The article also features an interview with Jay Walsh, Wikimedia
Foundation’s Head of Communications.
*Some background : *
The publication is supported by Arindam Chaudhuri , Head of IIPM, who was
heavily criticized by bloggers for alleged misrepresentations and false
advertisements.
http://en.wikipedia.org/wiki/Indian_Institute_of_Planning_and_Management_ad…
You can read more about the article here :
*The Sunday Indian : "Internet Hooliganism"*
http://www.thesundayindian.com/en/story/internet-hooliganism/15181/
( The article is very huge and hence only few relevant extracts copied here)
<http://en.wikipedia.org/wiki/Indian_Institute_of_Planning_and_Management_ad…>
Why
internet vandals and slander supporting entities like Google must be
criminally prosecuted and made to pay for promoting defamatory links and
suggestions, and how the new IT act is a step in the right direction and
gives Indians the right to get justice against such vandalism.
...First, as I mentioned earlier, is the wicked anonymity that the web
provides to Internet posters, which gives them protection from being
identified and prosecuted. Second is the hand-in-hand conspiratorial
connivance of Internet companies like search engines, social networking
sites, blog site hosts and even ISPs (intermediaries, in summary) that
refuse to delete or block out the execrable comments and links and also
refuse to confirm the identities of the anon-posters. Google, Wikipedia,
Twitter... all of them fall within the same indecent category of companies.
Third has been the unfortunate legal protection given till now to such
intermediaries, who apparently could not be held responsible for material
that others were posting on their websites (for example, in the US, Section
230 of the Communications Decency Act has protected intermediaries from
liability for defamatory content posted on their sites, even if they allowed
the content to remain despite having been notified about the same).....

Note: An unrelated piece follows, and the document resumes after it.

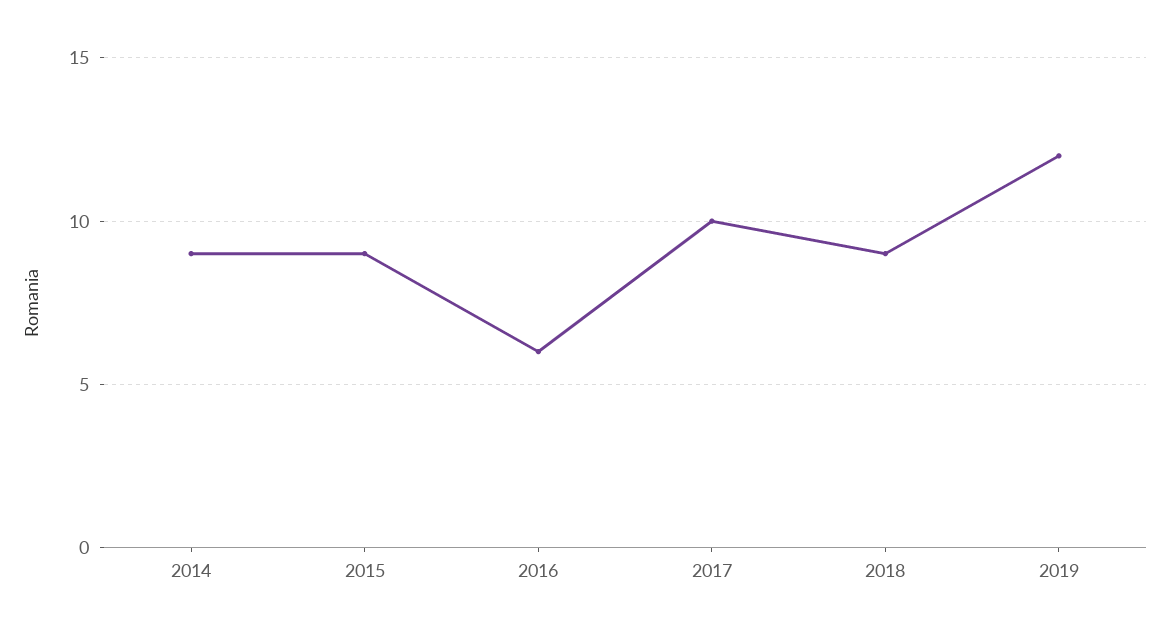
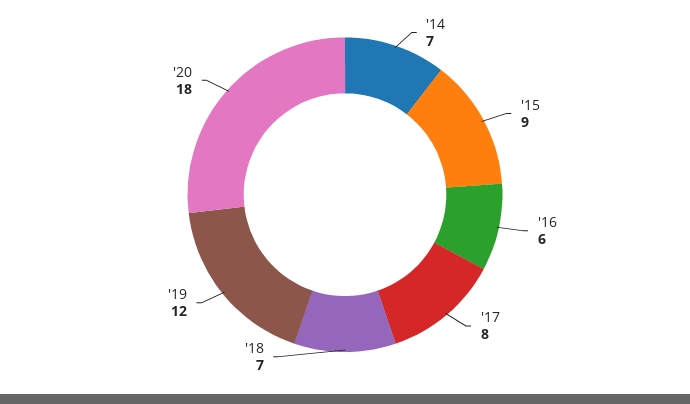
2014: 9 -> 7
2017: 10 -> 8
2018: 9 -> 7
'20: none -> 18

...But Google is only one side of the story. There are others in the same
league and perhaps as worse. One of the infamously notable ones is
Wikipedia, which touts itself as the free encyclopaedia that anyone can edit
– a metaphor for allowing any anonymous author to post details about any and
every topic. And as the Wikipedia link almost always comes on the first page
of any search engine's results, the nuisance value Wikipedia and its army of
unidentifiable contributors command is immense and as dangerous.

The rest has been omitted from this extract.